*Problem details*: Please set down each record exactly as it appears, but leave out any pictures.

*Data records*:
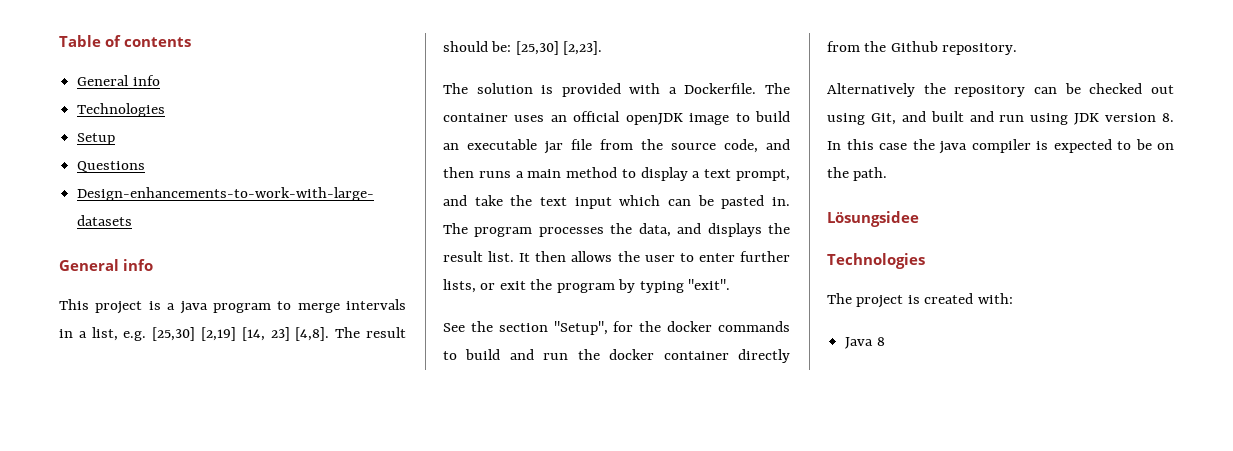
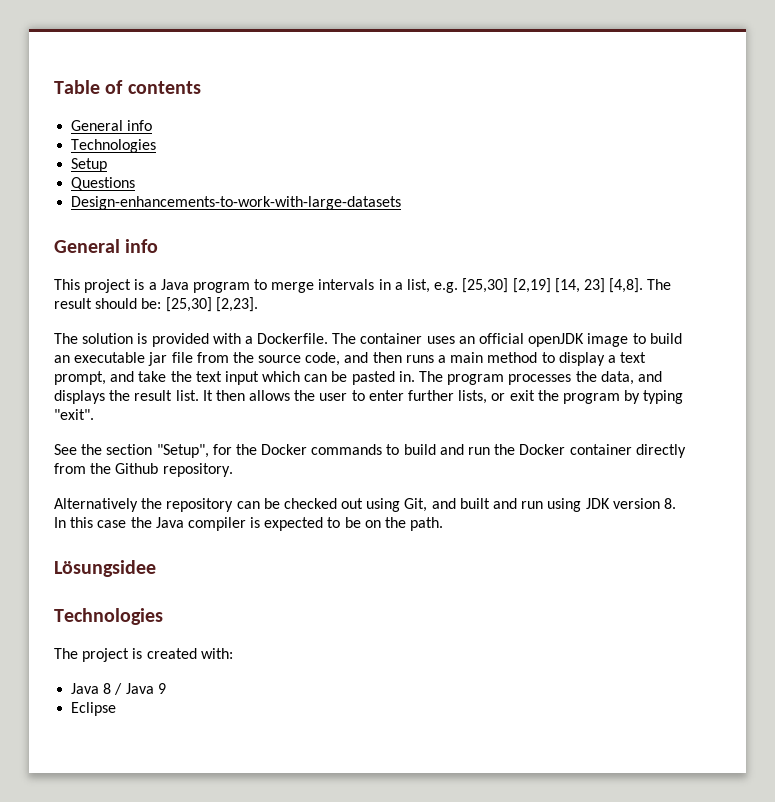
- This project is a java program to merge intervals in a list, e.g. [25,30] [2,19] [14, 23] [4,8].
+ This project is a Java program to merge intervals in a list, e.g. [25,30] [2,19] [14, 23] [4,8].
- See the section "Setup", for the docker commands to build and run the docker container directly from the Github repository.
+ See the section "Setup", for the Docker commands to build and run the Docker container directly from the Github repository.
- Alternatively the repository can be checked out using Git, and built and run using JDK version 8. In this case the java compiler is expected to be on the path.
+ Alternatively the repository can be checked out using Git, and built and run using JDK version 8. In this case the Java compiler is expected to be on the path.
- Java 8
+ Java 8 / Java 9
+ Eclipse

*Response to the exercise*:
- This project is a java program to merge intervals in a list, e.g. [25,30] [2,19] [14, 23] [4,8].
+ This project is a Java program to merge intervals in a list, e.g. [25,30] [2,19] [14, 23] [4,8].
- See the section "Setup", for the docker commands to build and run the docker container directly from the Github repository.
+ See the section "Setup", for the Docker commands to build and run the Docker container directly from the Github repository.
- Alternatively the repository can be checked out using Git, and built and run using JDK version 8. In this case the java compiler is expected to be on the path.
+ Alternatively the repository can be checked out using Git, and built and run using JDK version 8. In this case the Java compiler is expected to be on the path.
- Java 8
+ Java 8 / Java 9
+ Eclipse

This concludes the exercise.